◆ Task statement
Except for the images, repeat the entries below word for word.

◆ Data section
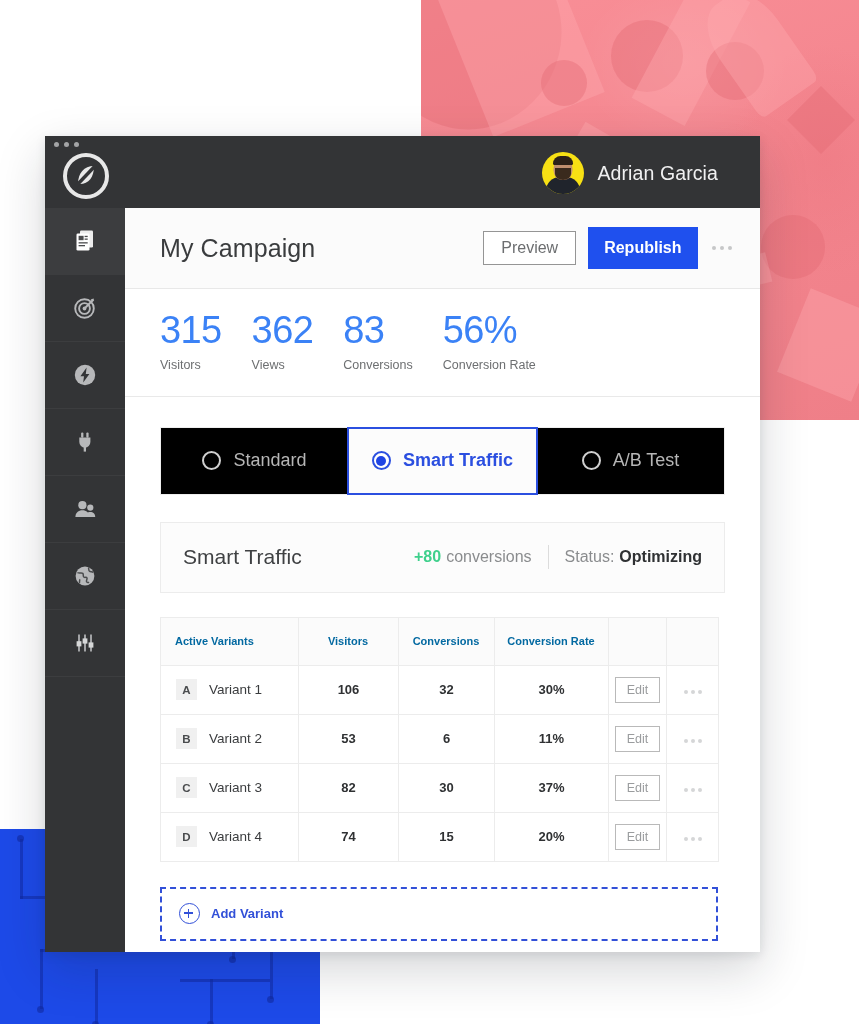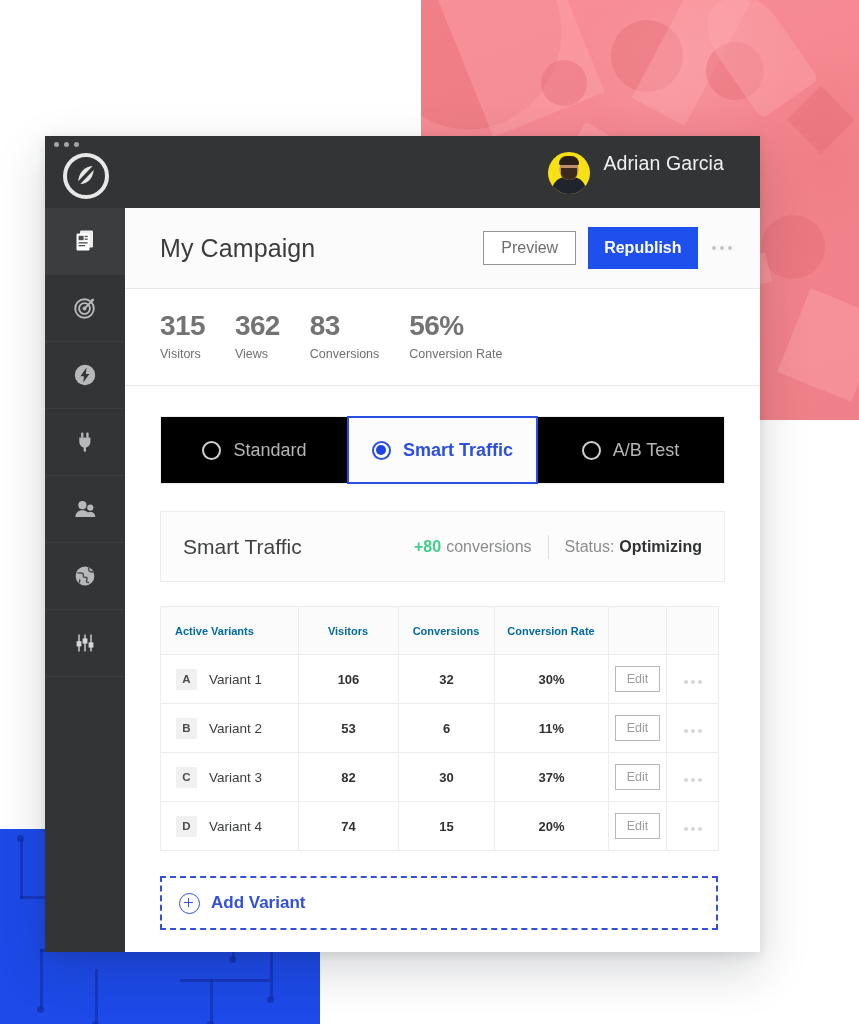--- a/index.html
+++ b/index.html
@@ -99,10 +99,10 @@
   }
   .user-chip {
     position: absolute;
-    right: 36px;
+    right: 42px;
     top: 16px;
     display: flex;
-    align-items: flex-start;
+    align-items: center;
     gap: 13px;
   }
   .avatar {

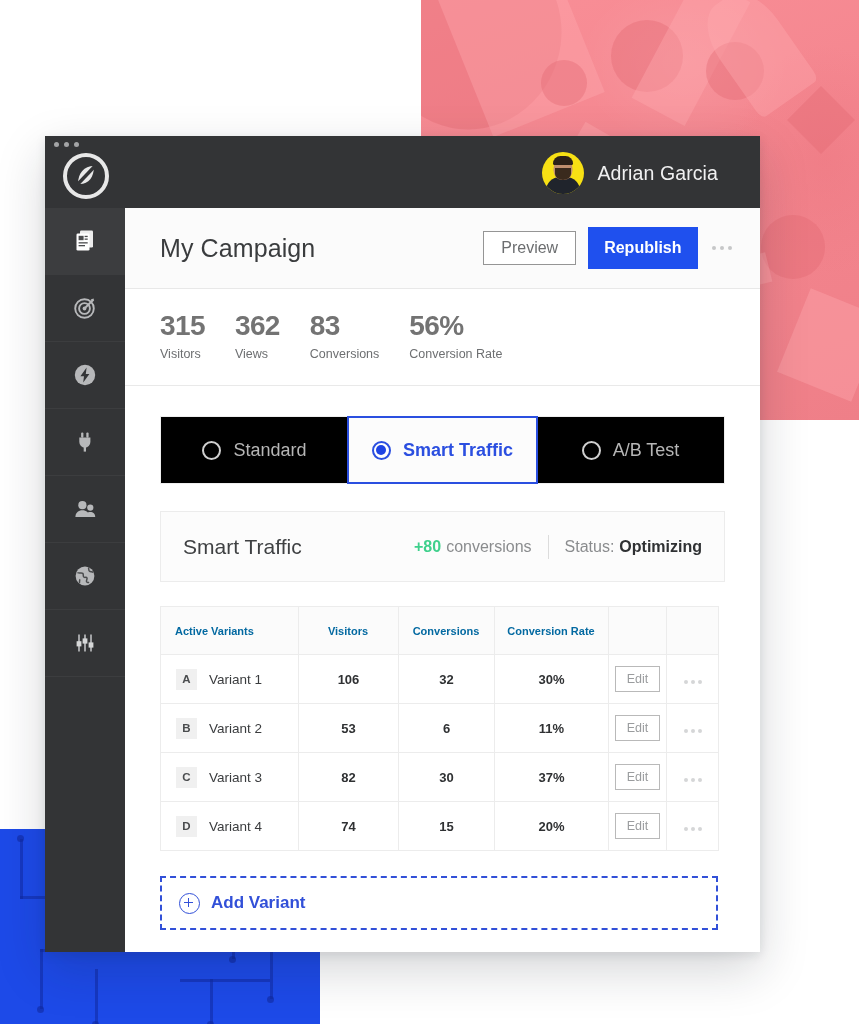--- a/index.html
+++ b/index.html
@@ -243,9 +243,9 @@
   }
   .stat { margin-right: 30px; }
   .stat-value {
-    font-size: 28px;
-    font-weight: bold;
-    color: #737373;
+    font-size: 38px;
+    font-weight: normal;
+    color: #3b82f6;
     line-height: 1.05;
     letter-spacing: -0.6px;
   }

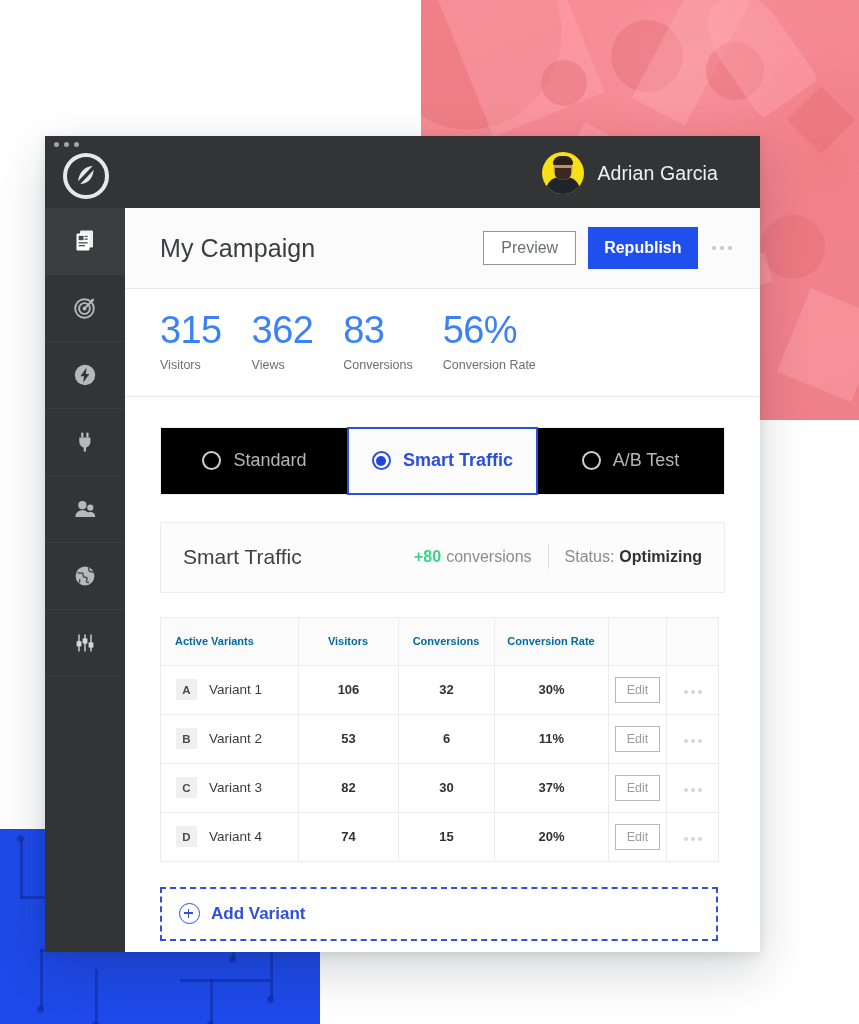--- a/index.html
+++ b/index.html
@@ -425,7 +425,7 @@
     padding-left: 17px;
     gap: 11px;
     color: #3250d8;
-    font-size: 17px;
+    font-size: 13px;
     font-weight: bold;
     cursor: pointer;
     background: #ffffff;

◆ Completed exercise
--- a/index.html
+++ b/index.html
@@ -99,10 +99,10 @@
   }
   .user-chip {
     position: absolute;
-    right: 36px;
+    right: 42px;
     top: 16px;
     display: flex;
-    align-items: flex-start;
+    align-items: center;
     gap: 13px;
   }
   .avatar {

--- a/index.html
+++ b/index.html
@@ -243,9 +243,9 @@
   }
   .stat { margin-right: 30px; }
   .stat-value {
-    font-size: 28px;
-    font-weight: bold;
-    color: #737373;
+    font-size: 38px;
+    font-weight: normal;
+    color: #3b82f6;
     line-height: 1.05;
     letter-spacing: -0.6px;
   }

--- a/index.html
+++ b/index.html
@@ -425,7 +425,7 @@
     padding-left: 17px;
     gap: 11px;
     color: #3250d8;
-    font-size: 17px;
+    font-size: 13px;
     font-weight: bold;
     cursor: pointer;
     background: #ffffff;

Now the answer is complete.